__Stored data__.
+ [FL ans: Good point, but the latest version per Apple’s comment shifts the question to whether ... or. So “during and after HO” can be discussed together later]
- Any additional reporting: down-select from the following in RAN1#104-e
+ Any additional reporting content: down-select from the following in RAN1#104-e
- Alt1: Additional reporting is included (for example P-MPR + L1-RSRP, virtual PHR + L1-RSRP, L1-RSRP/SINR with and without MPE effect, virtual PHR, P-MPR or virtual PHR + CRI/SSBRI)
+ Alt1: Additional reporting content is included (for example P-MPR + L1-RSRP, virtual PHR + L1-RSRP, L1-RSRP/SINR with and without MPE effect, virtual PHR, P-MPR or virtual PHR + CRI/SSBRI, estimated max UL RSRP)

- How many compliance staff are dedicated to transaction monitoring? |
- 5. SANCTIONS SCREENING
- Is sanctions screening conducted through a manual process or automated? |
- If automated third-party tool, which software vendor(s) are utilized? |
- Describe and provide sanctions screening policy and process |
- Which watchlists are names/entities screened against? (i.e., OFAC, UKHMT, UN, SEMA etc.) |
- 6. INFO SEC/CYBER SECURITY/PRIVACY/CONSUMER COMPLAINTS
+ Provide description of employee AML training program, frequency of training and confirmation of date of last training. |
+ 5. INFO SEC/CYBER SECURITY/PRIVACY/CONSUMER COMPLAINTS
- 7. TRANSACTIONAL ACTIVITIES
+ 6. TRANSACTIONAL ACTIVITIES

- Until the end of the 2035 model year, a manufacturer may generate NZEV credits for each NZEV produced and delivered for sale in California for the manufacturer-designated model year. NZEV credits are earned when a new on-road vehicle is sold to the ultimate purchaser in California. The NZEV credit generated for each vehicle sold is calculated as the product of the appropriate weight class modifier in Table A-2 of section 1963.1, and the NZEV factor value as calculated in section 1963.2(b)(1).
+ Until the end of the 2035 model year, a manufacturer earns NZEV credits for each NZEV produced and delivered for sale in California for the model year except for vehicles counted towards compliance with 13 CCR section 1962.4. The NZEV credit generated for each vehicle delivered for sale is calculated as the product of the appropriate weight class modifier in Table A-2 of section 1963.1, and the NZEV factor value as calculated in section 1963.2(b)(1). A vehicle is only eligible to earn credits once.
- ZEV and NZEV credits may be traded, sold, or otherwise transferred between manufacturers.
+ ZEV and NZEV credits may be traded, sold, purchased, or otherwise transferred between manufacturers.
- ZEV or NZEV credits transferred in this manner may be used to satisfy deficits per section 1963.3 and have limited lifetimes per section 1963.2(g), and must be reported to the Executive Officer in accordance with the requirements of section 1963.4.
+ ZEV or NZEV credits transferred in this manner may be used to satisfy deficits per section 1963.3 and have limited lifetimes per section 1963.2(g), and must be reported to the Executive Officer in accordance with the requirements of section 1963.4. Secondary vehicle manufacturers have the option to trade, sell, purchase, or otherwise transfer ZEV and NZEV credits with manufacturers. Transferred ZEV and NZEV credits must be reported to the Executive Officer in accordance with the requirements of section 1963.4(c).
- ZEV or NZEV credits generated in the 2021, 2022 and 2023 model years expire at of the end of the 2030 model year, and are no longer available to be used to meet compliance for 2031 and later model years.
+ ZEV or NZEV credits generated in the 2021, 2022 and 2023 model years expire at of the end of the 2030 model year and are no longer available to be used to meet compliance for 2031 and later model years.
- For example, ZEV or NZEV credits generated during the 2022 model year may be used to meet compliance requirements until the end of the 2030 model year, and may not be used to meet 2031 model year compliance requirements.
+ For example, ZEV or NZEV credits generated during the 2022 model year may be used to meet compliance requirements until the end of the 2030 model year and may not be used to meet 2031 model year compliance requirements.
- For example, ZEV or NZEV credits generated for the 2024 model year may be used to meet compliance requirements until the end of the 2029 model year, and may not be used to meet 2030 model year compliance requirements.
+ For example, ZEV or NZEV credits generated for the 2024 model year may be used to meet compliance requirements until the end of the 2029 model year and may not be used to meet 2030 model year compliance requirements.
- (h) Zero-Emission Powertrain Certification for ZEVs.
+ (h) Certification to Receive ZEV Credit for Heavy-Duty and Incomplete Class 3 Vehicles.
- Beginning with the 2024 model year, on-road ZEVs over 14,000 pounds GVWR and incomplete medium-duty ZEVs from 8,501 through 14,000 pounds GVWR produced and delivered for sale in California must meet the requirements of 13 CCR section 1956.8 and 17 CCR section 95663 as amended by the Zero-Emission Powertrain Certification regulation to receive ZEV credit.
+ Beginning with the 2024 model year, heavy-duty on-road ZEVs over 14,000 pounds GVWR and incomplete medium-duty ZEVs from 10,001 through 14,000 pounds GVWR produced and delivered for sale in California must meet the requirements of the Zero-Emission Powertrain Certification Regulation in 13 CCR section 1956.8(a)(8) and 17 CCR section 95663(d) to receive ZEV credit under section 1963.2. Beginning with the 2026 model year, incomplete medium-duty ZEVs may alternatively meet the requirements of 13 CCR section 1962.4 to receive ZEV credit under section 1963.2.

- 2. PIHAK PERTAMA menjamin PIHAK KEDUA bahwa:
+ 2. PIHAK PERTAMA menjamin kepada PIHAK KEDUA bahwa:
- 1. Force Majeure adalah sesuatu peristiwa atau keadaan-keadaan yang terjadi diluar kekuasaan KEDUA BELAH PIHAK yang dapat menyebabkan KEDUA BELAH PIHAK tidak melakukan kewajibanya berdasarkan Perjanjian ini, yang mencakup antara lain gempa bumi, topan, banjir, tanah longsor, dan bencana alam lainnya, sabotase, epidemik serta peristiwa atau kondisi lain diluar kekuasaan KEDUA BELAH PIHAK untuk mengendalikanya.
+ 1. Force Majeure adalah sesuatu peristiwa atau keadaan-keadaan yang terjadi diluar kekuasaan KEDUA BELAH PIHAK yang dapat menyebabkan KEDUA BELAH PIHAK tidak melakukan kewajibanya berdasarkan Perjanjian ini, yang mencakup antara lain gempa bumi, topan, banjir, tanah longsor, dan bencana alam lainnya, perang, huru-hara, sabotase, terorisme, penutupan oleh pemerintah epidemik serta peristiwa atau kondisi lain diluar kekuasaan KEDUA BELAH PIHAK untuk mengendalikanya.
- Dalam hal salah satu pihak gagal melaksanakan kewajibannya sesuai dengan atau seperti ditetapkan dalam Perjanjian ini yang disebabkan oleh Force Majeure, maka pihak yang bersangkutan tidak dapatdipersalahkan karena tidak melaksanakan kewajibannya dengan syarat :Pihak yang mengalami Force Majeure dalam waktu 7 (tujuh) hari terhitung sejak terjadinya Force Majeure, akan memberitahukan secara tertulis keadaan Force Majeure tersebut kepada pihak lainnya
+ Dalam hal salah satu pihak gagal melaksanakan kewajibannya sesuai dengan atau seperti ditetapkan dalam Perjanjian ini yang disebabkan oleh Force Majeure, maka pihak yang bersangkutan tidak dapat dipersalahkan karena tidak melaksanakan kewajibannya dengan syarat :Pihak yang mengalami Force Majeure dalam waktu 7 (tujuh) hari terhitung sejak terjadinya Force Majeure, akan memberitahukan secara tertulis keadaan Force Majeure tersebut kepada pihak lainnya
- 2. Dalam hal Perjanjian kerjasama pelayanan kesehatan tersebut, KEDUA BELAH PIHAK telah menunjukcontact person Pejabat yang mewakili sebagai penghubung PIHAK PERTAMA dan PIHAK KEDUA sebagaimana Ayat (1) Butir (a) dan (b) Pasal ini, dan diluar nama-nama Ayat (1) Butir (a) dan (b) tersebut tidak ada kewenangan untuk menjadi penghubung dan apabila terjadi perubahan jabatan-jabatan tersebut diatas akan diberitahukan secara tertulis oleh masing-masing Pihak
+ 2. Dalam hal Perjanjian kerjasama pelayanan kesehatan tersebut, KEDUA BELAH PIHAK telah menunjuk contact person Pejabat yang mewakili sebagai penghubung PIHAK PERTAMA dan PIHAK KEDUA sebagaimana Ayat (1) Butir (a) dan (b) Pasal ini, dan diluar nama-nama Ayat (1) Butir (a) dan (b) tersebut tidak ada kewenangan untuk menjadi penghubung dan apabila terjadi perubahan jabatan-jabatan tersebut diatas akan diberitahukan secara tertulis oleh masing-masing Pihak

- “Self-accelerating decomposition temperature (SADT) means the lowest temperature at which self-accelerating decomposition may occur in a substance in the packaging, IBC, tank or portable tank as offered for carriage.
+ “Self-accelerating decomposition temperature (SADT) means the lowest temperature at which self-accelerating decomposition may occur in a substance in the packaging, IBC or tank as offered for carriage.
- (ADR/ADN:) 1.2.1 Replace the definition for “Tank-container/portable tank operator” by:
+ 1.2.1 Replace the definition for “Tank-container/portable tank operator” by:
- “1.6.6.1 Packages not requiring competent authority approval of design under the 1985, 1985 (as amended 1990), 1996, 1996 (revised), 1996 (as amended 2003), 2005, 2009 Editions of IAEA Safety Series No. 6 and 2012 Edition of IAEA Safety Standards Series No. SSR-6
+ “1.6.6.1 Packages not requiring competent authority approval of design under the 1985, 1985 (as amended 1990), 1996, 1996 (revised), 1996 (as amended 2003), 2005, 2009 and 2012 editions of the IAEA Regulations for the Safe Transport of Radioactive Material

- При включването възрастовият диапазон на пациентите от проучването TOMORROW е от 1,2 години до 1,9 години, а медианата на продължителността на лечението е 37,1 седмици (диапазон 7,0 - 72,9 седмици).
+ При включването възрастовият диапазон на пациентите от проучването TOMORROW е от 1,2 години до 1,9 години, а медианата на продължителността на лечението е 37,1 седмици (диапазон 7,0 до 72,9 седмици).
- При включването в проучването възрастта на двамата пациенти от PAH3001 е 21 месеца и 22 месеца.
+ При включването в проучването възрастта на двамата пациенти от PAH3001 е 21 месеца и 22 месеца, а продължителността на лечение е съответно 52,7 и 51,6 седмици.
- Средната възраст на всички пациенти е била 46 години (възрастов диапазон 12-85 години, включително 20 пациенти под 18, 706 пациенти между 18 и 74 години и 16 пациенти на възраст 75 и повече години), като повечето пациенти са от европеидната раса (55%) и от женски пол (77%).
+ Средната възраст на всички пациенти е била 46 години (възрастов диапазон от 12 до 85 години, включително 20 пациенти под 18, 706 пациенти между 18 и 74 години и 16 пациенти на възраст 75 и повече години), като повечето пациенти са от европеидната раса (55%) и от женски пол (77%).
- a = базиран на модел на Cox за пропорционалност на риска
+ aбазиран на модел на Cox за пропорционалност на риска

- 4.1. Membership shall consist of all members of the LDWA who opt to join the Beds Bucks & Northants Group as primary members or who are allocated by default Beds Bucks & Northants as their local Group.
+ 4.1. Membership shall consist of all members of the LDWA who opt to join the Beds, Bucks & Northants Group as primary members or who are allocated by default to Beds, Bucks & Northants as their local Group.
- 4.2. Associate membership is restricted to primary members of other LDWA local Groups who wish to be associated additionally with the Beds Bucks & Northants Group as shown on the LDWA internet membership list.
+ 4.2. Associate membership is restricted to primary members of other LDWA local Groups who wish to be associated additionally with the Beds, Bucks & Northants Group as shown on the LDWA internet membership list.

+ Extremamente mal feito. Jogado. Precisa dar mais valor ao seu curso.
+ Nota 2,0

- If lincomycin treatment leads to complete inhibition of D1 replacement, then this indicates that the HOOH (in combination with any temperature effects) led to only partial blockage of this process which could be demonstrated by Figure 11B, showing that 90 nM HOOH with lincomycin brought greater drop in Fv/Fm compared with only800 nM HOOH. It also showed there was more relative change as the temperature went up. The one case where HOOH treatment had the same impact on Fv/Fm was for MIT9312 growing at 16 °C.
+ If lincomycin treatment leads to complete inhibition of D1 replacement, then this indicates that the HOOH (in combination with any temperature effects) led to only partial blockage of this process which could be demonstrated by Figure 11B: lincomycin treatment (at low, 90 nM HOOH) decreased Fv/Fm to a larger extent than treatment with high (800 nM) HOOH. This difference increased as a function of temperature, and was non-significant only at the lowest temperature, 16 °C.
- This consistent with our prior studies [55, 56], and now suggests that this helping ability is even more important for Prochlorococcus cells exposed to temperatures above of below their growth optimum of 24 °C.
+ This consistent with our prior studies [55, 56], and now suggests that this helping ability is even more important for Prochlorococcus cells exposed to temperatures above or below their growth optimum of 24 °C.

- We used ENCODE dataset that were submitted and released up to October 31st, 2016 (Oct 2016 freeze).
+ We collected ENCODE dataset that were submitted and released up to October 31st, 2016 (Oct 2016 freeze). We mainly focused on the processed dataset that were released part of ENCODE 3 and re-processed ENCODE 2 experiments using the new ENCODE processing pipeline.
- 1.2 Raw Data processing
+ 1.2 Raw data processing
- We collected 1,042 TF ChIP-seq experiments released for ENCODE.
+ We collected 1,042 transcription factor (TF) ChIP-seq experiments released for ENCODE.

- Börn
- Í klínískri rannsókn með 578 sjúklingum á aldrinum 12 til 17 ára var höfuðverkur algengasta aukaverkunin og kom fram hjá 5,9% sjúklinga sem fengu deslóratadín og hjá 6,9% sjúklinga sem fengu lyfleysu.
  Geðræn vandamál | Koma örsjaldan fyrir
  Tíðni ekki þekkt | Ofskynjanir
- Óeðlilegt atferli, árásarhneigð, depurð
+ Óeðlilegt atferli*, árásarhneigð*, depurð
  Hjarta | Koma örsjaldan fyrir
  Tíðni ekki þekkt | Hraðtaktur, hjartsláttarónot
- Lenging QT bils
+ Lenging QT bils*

__Aim of the exercise__. Lines wanted from the listing above: the line with "- ZEV and NZEV" up to and including the line with "- ZEV or NZEV credits transferred". Please write them out exactly, adding nothing else.

__Written reply__.
- ZEV and NZEV credits may be traded, sold, or otherwise transferred between manufacturers.
+ ZEV and NZEV credits may be traded, sold, purchased, or otherwise transferred between manufacturers.
- ZEV or NZEV credits transferred in this manner may be used to satisfy deficits per section 1963.3 and have limited lifetimes per section 1963.2(g), and must be reported to the Executive Officer in accordance with the requirements of section 1963.4.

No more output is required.